### AIM OF THE TASK
What you return must be an exact copy of the lines in the listing below between the line holding "- Radiance can" and the line holding "to your supply.", inclusive, and nothing more.

### DATA TO USE
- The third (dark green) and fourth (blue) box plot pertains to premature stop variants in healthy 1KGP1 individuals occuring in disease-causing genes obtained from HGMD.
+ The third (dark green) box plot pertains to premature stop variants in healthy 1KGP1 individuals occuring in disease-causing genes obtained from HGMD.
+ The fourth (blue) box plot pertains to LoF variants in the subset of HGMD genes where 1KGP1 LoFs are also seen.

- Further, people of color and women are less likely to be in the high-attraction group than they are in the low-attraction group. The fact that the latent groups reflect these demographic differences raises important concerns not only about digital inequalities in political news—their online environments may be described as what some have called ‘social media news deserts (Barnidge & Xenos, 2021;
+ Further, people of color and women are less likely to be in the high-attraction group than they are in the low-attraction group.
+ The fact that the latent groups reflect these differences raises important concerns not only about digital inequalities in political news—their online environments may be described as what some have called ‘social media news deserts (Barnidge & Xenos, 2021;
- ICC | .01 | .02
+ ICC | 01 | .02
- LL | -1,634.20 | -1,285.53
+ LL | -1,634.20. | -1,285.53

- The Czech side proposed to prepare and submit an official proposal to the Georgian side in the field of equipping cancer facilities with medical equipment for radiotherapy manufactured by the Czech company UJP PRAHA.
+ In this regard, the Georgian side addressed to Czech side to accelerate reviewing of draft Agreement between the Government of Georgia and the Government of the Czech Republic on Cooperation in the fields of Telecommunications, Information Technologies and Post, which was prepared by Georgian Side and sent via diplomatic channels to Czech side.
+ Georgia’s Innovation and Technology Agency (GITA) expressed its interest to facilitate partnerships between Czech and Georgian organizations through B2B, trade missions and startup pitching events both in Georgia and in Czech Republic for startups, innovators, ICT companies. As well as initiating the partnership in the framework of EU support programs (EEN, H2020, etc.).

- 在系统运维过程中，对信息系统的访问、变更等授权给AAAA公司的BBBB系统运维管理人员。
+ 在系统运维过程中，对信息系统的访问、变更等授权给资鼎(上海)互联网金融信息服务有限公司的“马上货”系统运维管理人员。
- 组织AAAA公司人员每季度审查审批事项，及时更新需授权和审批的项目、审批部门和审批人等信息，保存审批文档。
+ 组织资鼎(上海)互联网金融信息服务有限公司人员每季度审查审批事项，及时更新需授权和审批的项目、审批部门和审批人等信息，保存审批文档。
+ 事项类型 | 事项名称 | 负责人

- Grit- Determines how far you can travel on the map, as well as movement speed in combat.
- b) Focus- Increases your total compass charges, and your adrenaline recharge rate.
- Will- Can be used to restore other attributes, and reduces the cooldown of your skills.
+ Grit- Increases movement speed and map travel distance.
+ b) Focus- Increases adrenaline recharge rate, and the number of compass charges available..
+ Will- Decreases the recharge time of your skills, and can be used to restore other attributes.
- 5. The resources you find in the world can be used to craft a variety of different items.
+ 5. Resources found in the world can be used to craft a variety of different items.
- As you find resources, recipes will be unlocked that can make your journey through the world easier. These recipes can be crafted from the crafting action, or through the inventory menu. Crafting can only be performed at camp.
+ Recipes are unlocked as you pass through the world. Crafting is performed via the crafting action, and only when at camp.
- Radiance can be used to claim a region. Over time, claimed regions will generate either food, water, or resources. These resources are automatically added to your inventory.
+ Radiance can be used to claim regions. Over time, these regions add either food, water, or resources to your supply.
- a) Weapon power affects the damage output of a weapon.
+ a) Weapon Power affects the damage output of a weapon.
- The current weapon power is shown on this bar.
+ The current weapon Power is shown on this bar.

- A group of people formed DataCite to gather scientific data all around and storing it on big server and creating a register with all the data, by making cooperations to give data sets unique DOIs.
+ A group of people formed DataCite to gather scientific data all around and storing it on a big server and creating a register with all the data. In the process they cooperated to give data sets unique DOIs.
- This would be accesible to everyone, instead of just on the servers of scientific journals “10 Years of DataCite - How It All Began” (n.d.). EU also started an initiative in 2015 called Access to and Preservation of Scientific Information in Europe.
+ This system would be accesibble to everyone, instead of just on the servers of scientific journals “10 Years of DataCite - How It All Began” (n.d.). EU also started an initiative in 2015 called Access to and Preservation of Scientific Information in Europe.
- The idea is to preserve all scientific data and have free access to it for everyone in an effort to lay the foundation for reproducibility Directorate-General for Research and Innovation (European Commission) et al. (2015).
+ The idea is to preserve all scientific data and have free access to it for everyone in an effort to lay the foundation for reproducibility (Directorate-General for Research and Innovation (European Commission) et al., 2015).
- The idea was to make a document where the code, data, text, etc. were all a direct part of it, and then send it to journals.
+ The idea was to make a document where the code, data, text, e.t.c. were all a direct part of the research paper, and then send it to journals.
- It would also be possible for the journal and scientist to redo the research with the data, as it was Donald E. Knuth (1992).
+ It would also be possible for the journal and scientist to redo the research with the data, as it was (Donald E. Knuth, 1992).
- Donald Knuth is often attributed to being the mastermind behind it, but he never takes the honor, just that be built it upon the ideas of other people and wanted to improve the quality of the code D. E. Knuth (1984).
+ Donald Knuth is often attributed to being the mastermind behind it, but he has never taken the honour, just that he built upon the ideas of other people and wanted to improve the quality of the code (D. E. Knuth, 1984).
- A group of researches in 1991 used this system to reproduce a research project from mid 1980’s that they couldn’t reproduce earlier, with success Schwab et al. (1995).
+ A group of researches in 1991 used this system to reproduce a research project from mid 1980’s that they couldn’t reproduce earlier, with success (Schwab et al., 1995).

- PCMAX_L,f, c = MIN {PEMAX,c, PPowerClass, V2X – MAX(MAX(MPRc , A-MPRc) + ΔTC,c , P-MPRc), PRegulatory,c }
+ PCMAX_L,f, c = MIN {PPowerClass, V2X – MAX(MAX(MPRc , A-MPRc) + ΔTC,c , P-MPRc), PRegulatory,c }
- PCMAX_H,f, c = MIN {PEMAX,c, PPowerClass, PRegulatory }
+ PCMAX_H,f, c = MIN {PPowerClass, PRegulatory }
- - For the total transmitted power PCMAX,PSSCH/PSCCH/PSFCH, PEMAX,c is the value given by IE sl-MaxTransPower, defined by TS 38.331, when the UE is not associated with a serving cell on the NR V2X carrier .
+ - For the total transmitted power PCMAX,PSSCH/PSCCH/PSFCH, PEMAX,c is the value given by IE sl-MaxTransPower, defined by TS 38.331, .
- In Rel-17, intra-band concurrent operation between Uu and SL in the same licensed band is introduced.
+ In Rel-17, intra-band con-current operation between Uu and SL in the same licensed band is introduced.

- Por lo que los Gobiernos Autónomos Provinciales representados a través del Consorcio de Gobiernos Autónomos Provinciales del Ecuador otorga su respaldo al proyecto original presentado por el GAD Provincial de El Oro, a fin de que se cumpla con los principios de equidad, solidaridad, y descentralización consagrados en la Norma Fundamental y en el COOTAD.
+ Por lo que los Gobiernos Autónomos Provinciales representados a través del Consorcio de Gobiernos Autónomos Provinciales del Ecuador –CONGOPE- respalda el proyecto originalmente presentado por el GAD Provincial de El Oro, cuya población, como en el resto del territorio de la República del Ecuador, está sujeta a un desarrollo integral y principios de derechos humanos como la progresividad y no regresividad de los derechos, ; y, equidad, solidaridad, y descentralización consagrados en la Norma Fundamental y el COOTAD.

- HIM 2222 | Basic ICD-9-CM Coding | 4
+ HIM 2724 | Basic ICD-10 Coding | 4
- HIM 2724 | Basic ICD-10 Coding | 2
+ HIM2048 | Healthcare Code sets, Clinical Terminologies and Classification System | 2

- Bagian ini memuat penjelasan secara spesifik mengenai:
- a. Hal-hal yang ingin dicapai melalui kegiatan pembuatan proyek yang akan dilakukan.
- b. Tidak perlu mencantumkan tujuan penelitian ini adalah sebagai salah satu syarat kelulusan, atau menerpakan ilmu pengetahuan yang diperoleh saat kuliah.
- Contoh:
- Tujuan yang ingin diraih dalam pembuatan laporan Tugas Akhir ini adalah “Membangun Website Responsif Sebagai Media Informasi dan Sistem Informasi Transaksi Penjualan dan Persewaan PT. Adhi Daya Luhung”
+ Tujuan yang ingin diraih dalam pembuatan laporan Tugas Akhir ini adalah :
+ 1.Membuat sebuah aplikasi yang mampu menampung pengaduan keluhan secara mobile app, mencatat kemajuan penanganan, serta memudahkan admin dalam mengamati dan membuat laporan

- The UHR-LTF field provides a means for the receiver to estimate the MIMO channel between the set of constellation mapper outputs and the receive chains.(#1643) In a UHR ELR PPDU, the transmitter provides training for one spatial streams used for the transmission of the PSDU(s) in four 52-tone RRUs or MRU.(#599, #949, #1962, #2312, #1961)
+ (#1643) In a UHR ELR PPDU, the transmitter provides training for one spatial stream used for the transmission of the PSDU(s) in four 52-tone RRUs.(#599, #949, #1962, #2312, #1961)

### RESPONSE AREA
- Radiance can be used to claim a region. Over time, claimed regions will generate either food, water, or resources. These resources are automatically added to your inventory.
+ Radiance can be used to claim regions. Over time, these regions add either food, water, or resources to your supply.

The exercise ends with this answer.